Although it most frequently affects the skin and lungs, swollen tissue may also appear in the cervical spine. If this occurs, it may result in a pinched nerve.
Anybody with cervical radiculopathy
Other symptoms include:
- arm, shoulder, or hand weakness
- tingling or numbness in the hand and arm
- a loss of sensation in the hands, arms, or neck
- holding the head to one side
When diagnosing cervical radiculopathy, a doctor will evaluate a person’s symptoms and perform a physical examination. They may test for signs of muscle weakness, problems with sensation, and reflex response.
A person may also need to undergo a test called electromyography. This measures electrical impulses and can help doctors determine whether nerves are working properly.
There are many different options for the treatment of cervical radiculopathy.
Doctors may recommend that a person wear a cervical collar, also known as a neck brace. This restricts movement and allows the neck muscles to relax.
Neck braces are soft, comfortable, and usually adjustable, but they are only suitable for short-term use.
Physical therapy exercises
Physical therapy is a conservative, accessible option that doctors often recommend as a first-line treatment method.
During sessions, a therapist will guide an individual through exercises. These may help reduce pain, strengthen the muscles, and increase range of motion.
A therapist may use traction, also known as decompression therapy. The aim of this is to stretch the area and reduce pressure, which can relieve pain.
If physical therapy exercises do not help, a doctor may recommend medication.
Some people may find that nonsteroidal anti-inflammatory drugs (NSAIDs), such as aspirin and ibuprofen, offer sufficient relief. They can help reduce the pain and inflammation associated with nerve damage.
If necessary, a doctor may prescribe a short course of oral corticosteroids to alleviate swelling and inflammation. Alternatively, they can administer corticosteroids via an injection.
If a person has severe pain, a doctor may prescribe a short course of narcotics.

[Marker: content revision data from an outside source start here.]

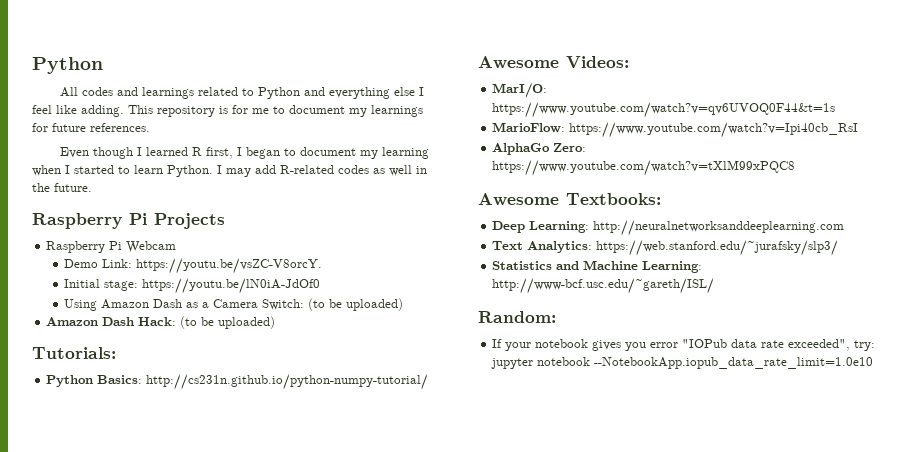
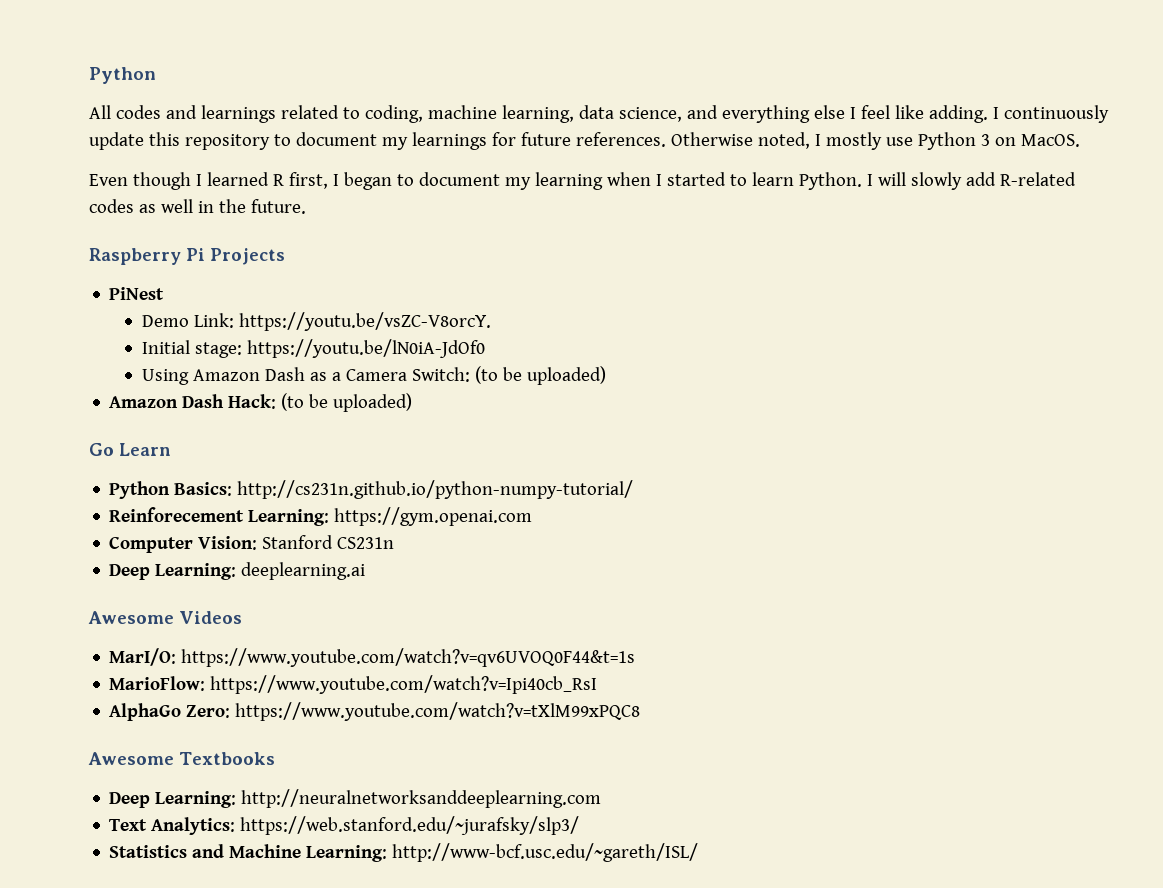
- All codes and learnings related to Python and everything else I feel like adding.
+ All codes and learnings related to coding, machine learning, data science, and everything else I feel like adding.
- This repository is for me to document my learnings for future references.
+ I continuously update this repository to document my learnings for future references. Otherwise noted, I mostly use Python 3 on MacOS.
- I may add R-related codes as well in the future.
+ I will slowly add R-related codes as well in the future.
- Raspberry Pi Webcam
+ PiNest
- Tutorials:
+ Go Learn
- Awesome Videos:
+ Reinforecement Learning: https://gym.openai.com
+ Computer Vision: Stanford CS231n
+ Deep Learning: deeplearning.ai
+ Awesome Videos
- Awesome Textbooks:
+ Awesome Textbooks
- Random:
- If your notebook gives you error "IOPub data rate exceeded", try: jupyter notebook --NotebookApp.iopub_data_rate_limit=1.0e10

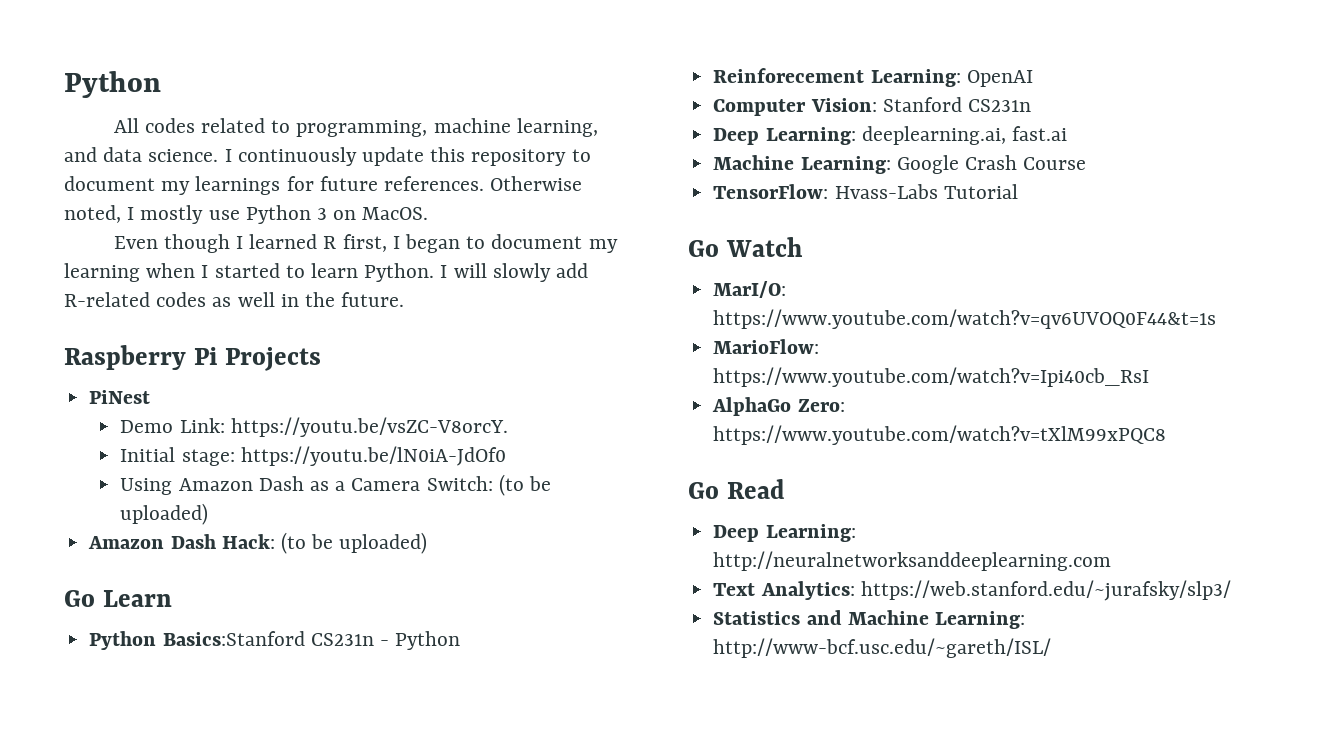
- All codes and learnings related to coding, machine learning, data science, and everything else I feel like adding.
+ All codes related to programming, machine learning, and data science.
- Python Basics: http://cs231n.github.io/python-numpy-tutorial/
+ Python Basics:Stanford CS231n - Python
- Reinforecement Learning: https://gym.openai.com
+ Reinforecement Learning: OpenAI
- Deep Learning: deeplearning.ai
- Awesome Videos
+ Deep Learning: deeplearning.ai, fast.ai
+ Machine Learning: Google Crash Course
+ TensorFlow: Hvass-Labs Tutorial
+ Go Watch
- Awesome Textbooks
+ Go Read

These are much stronger than NSAIDs and corticosteroid medications, but they can cause constipation. They are also among the prescription drugs that people most commonly misuse. Due to this, people should only take them for a short period.
In severe cases, surgery may be necessary to treat cervical radiculopathy. The types of surgery that a doctor may recommend include:
- Anterior cervical discectomy and fusion: During this procedure, the surgeon removes the disk that is causing problems. They then fuse the spine using spine grafts. However, this may limit neck movement.
- Artificial disk replacement: This involves a surgeon removing the problematic disk and replacing it with an artificial one. It provides more flexibility than anterior cervical discectomy and fusion procedures.
- Posterior cervical laminoforaminotomy: During this procedure, the surgeon makes an incision in the back of the neck. They then scrape down the back of the spinal canal and remove any problematic bone spurs, disks, or tissues. This does not require spinal fusion, so a person can retain neck flexibility.
If a person has neck pain and suspects that they might have cervical radiculopathy, they should contact a doctor. It is also important to seek medical attention if the pain starts after a trauma or injury, such as a car accident or fall.
The doctor will ask about the person’s symptoms and medical history before conducting a physical examination. They may then refer the person for more tests before recommending suitable treatment options.
Cervical radiculopathy is a condition that affects nerves in the neck.
These nerves can become compressed, resulting in neck, arm, and shoulder pain.
This can occur for a variety of reasons, but it most commonly involves degenerative causes or injury.
Many treatments are available to treat the condition, including medications, physical therapy, and surgical interventions.